Wherever spectators locate their solidarities, Iranian cinema and its filmmakers persist in holding open the possibility of a third position, one that refuses the binaries of monarchist-imperialism and the Islamic Republic. Across the internet, critics of the war have begun to voice well-intentioned suspicions: that an insistence on “nuance,” or the refusal to choose between the regime and empire, risks enabling the manufacture of consent for war. This may well hold for those situated within the empire, for whom proximity to the US–Israel axis of disorder narrows the space for ambivalence.
For many dissenters across the Global South, however, nuance may operate differently, not as equivocation, but as an opening toward solidarities that exceed the imperatives of borders. If anything, the present political condition — of broadcast genocides, presidential abductions, and the grotesque theatrics of a Zionist “peace” — suggests that public opinion itself may no longer be the decisive terrain of struggle.

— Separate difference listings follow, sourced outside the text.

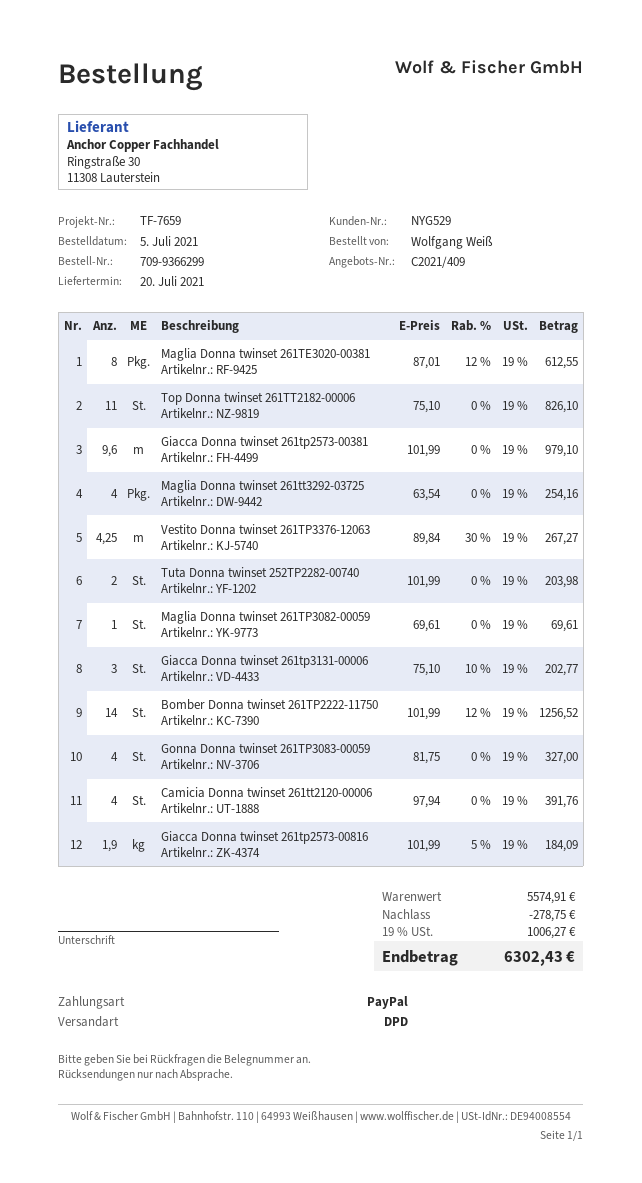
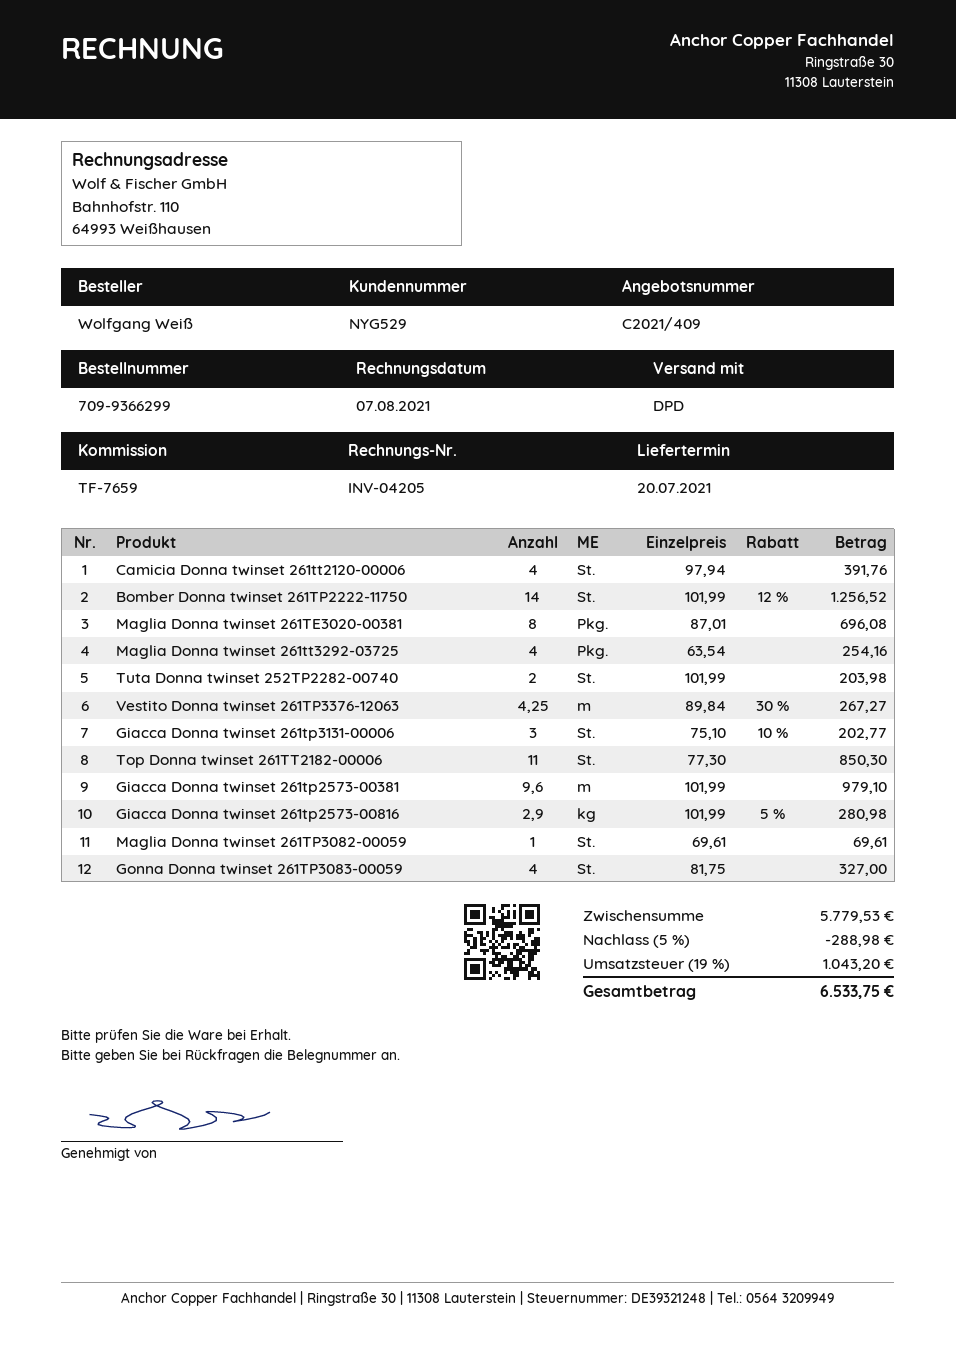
Maglia Donna twinset 261TE3020-00381: 8 x 87.01 - 12% = 612.55 -> 8 x 87.01 = 696.08
Top Donna twinset 261TT2182-00006: 11 x 75.10 = 826.10 -> 11 x 77.30 = 850.30
Giacca Donna twinset 261tp2573-00816: 1.9 x 101.99 - 5% = 184.09 -> 2.9 x 101.99 - 5% = 280.98
subtotal: 5574.91 -> 5779.53
discount: 278.75 -> 288.98
tax: 19% = 1006.27 -> 19% = 1043.20
total: 6302.43 -> 6533.75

It is perhaps in the lives of filmmakers themselves that this third position becomes most legible. In February, Jafar Panahi announced he would return to Iran after Oscar season, despite the risk of arrest. Sentenced in absentia in December 2025 to a year in prison for “propaganda activities” against the state, Panahi always returns to Iran: “It is my country. Half of my being is in Iran.”